*** Opening of Data ***

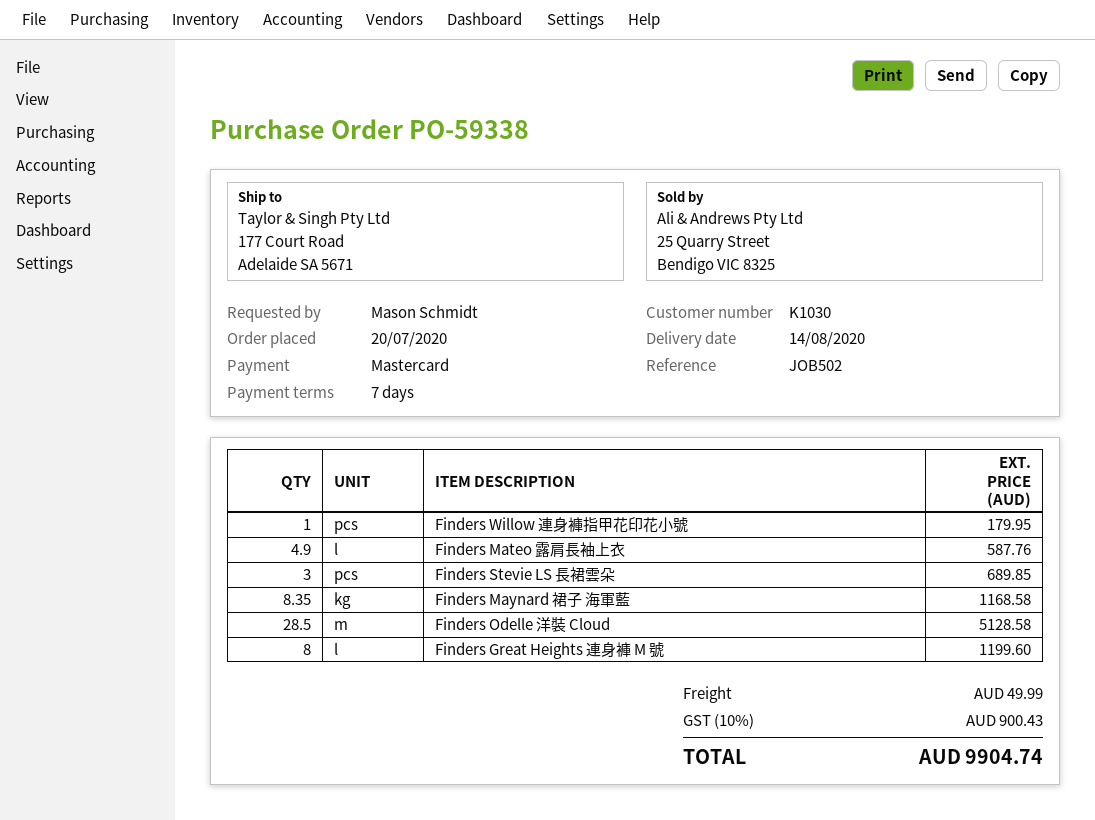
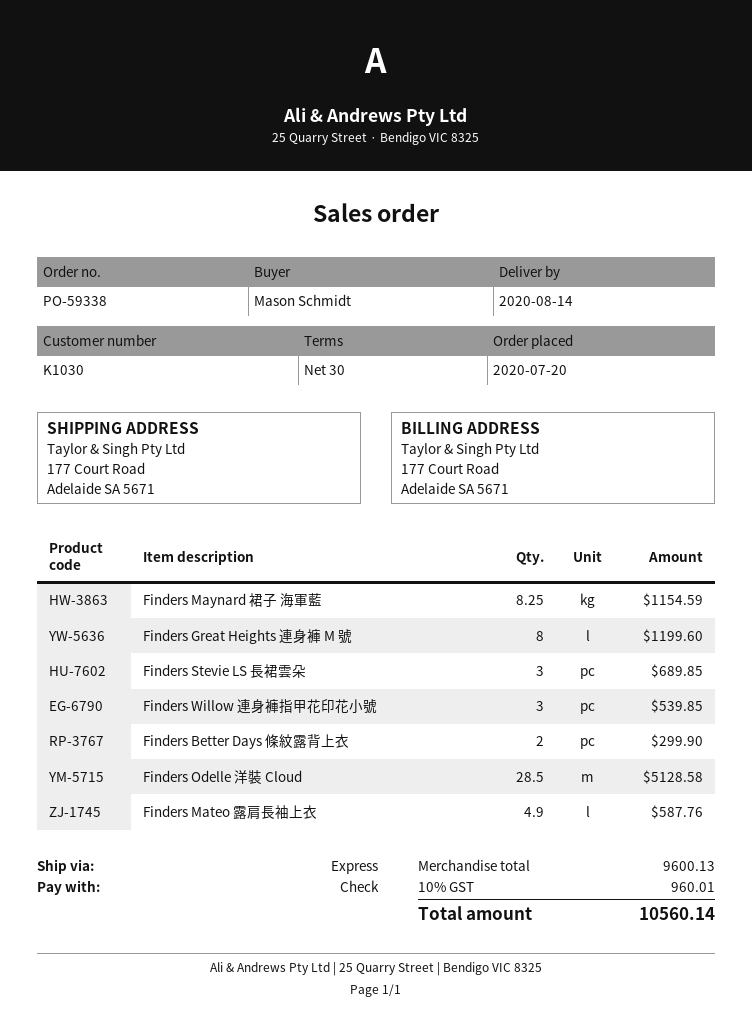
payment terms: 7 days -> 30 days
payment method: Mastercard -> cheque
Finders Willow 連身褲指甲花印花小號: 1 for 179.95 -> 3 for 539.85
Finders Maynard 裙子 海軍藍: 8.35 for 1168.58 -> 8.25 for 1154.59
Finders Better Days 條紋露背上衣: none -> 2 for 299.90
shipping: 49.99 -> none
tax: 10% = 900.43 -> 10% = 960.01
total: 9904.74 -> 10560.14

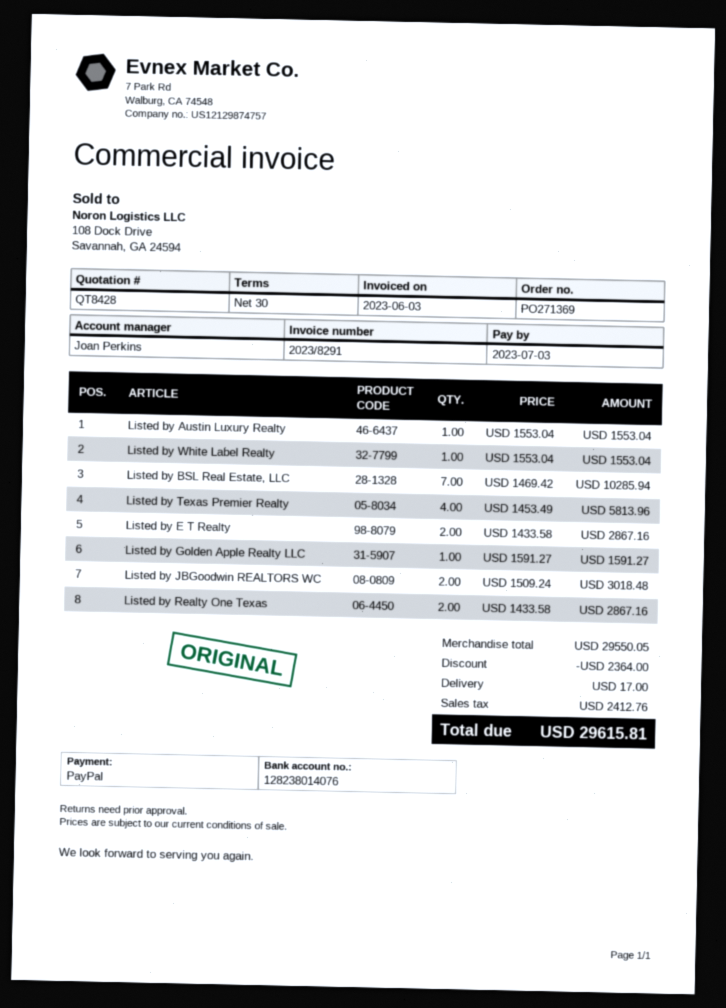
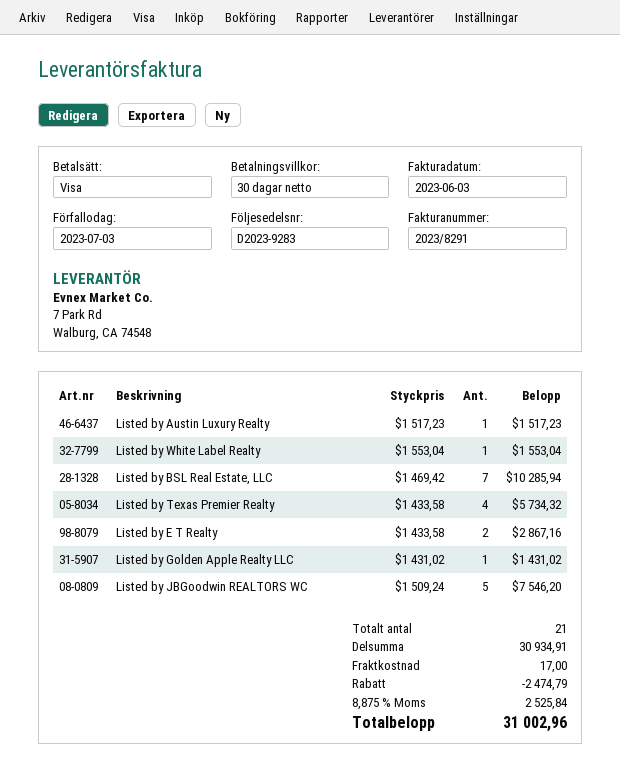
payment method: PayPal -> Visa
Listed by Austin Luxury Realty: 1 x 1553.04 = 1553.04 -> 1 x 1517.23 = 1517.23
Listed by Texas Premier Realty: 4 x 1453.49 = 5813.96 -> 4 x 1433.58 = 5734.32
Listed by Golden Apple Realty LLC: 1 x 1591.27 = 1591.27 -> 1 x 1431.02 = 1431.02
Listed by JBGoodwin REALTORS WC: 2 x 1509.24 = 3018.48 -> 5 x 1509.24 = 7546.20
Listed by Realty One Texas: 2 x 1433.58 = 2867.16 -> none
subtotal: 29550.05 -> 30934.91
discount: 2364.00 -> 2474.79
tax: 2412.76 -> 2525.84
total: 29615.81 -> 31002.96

*** Close of Data ***
*** Opening of Data ***

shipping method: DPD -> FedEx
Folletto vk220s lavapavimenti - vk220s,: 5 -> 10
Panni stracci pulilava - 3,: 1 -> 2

*** Close of Data ***

Task directions: Would you restate, exactly and with no pictures, the lines of the entries above from the one containing "payment terms: 7 days -> 30 days" through the one containing "payment method: PayPal -> Visa"?

Your solution:
payment terms: 7 days -> 30 days
payment method: Mastercard -> cheque
Finders Willow 連身褲指甲花印花小號: 1 for 179.95 -> 3 for 539.85
Finders Maynard 裙子 海軍藍: 8.35 for 1168.58 -> 8.25 for 1154.59
Finders Better Days 條紋露背上衣: none -> 2 for 299.90
shipping: 49.99 -> none
tax: 10% = 900.43 -> 10% = 960.01
total: 9904.74 -> 10560.14

payment method: PayPal -> Visa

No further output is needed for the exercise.